Among members of The Consortium community, Dan Magnia holds a special distinction.
In 2008, he became a Consortium fellow and an MBA candidate at Dartmouth’s Tuck School of Business. The following summer, he went to work as an intern for Danaher, which, at the time, was not a Consortium corporate partner.
A year after that, Magnia went to work full-time for Danaher and, while working as a leader in university relations for the company, helped to lay the groundwork for a corporate partnership with The Consortium that came to fruition in 2015, when now Vice President for Global Diversity & Inclusion Ernest Adams pushed it over the finish line.
Meanwhile, Magnia has served as the alumni representative on The Consortium’s board of trustees since 2015—alongside Adams, who is a corporate representative on the board. And when Danaher spun off Fortive as a separate company in 2016, Magnia became its director of corporate human resources and helped to forge a partnership between the new company and The Consortium.
“Danaher had seen a lot of returns from the relationship with The Consortium,” Magnia said. “The opportunity to gain similar returns continued to present itself as a strategic initiative for Fortive.”
Student. Active alumnus. Corporate partner. Recruiter of new corporate partners. Board member. Magnia has worn a wide variety of hats as a member of The Consortium community.
Introduction to The Consortium
Magnia first heard about The Consortium from a cousin—Otto Petty—who was an alumnus of Indiana’s Kelley School of Business. Magnia was coming off a seven-year tour in the U.S. Army and was interested in business school.
“I distinctly remembered him telling me to set my sights a lot higher than they were. He told me to research the Consortium,” Magnia said. With a military career, he’d never interviewed for a job. He’d never had to network or worry about being recruited for a job. He had never really been exposed to corporate America.
Getting into Dartmouth and The Consortium was a great accomplishment—but just the start of a journey that began with the Orientation Program & Career Forum. “I was blown away by the sheer number of opportunities afforded to Consortium members,” he said. “I was certainly not prepared for OP.”
Now, he urges new students to approach OP as a time of exploration and to chase experiences rather than job titles. “That’s something I really strive to convey to incoming students,” he said. “I took it as an opportunity to explore. I did interview, but by no means was I confident in what I really wanted nor what kind of company I wanted.”
He says he feels fortunate the represent the student perspective on the board of trustees. At the same time, he watched Danaher yield tremendous results by beginning relationships at OP with incoming MBA students who later became interns and, eventually, full-time hires. Magnia saw similar prospects during Fortive’s first year as a Consortium corporate partner.
One big challenge is finding ways to distinguish Fortive’s business model and culture from Danaher’s.

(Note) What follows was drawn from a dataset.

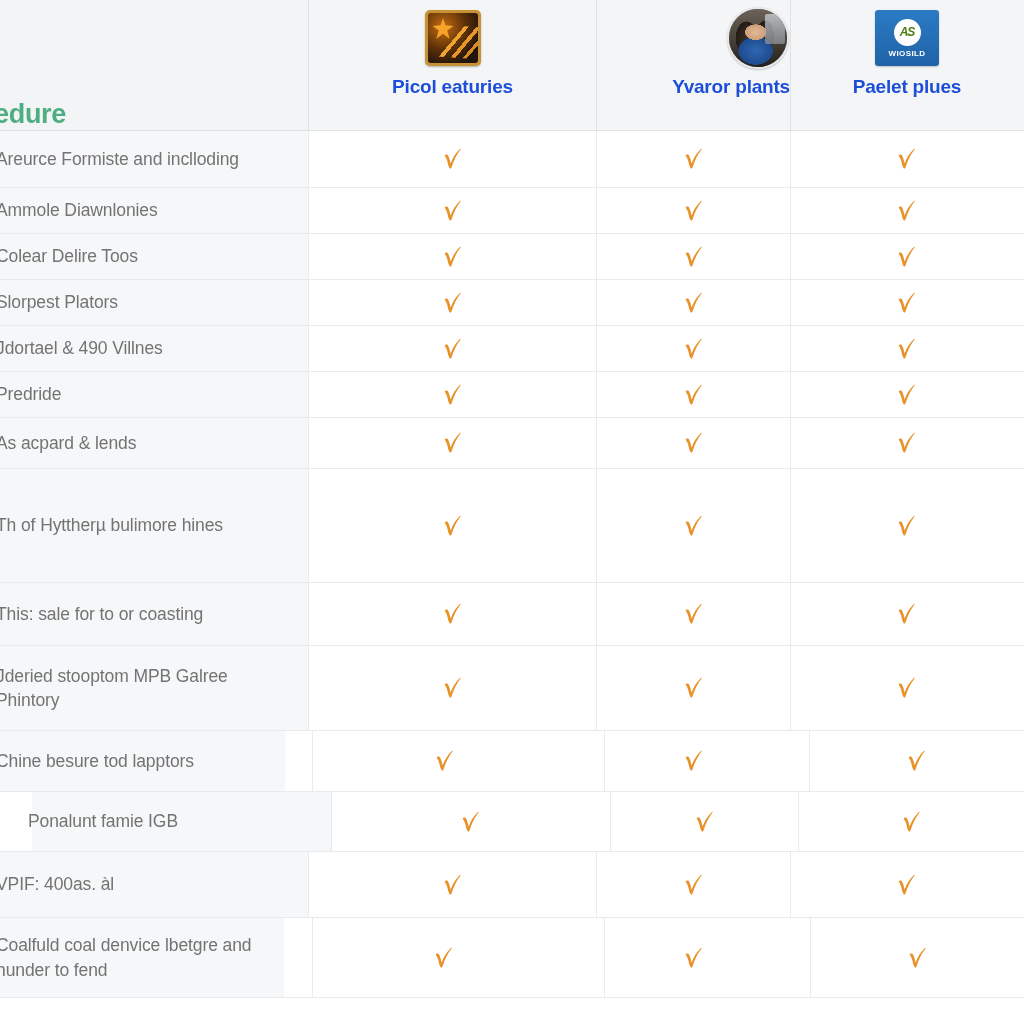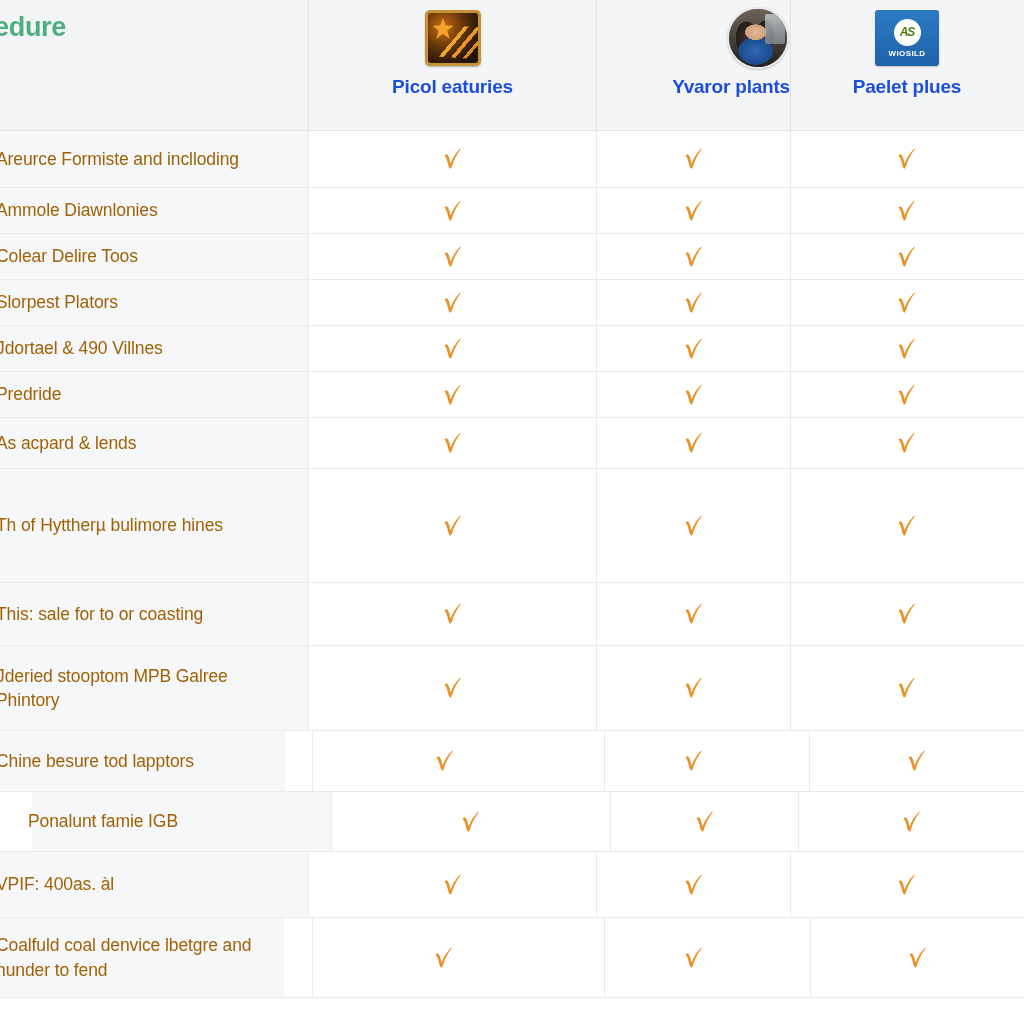"edure" .hdr-cell.first { justify-content: flex-start -> flex-end; padding-top: 12px -> 4px }
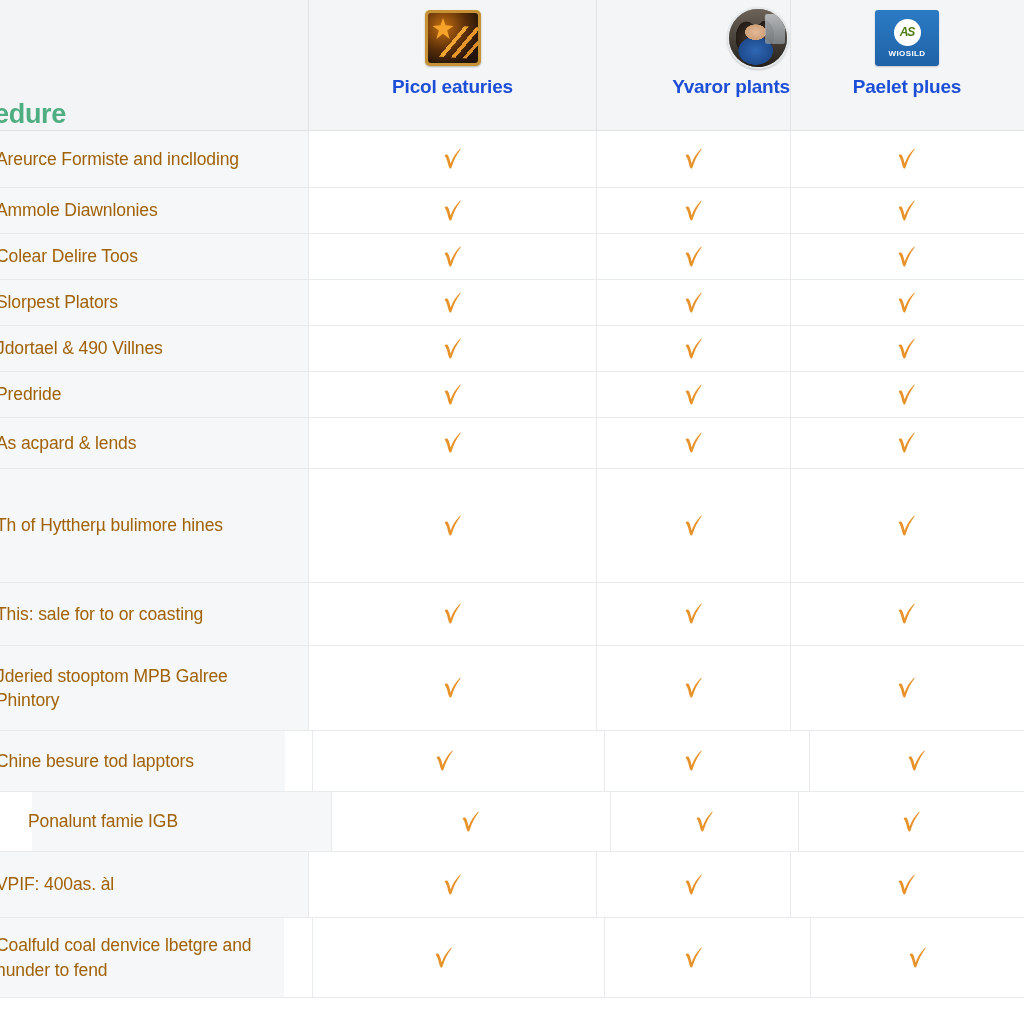"Areurce Formiste and inclloding" .cell.label { color: #a16207 -> #737373 }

“With that goal in mind, we were largely successful by finding ways to engage with Consortium students on a more intimate level,” Magnia said. “We have been very pleased with the results of our first OP. We’ve extended 14 offers to students. I’m confident we’ll yield the majority of them with the intentions of converting them into full-time hires.”
Now, with his sights still set high, Magnia continues to chase experiences with the goal of leading a company—a goal he suspects is within reach, thanks to the opportunities he’s gained through The Consortium, Danaher and Fortive.
“Danaher and Fortive have allowed me to prove myself,” he said. “A lot of what a CEO or a business owner does is solve people problems. What makes me a more effective HR leader is that I’ve come up through this business.”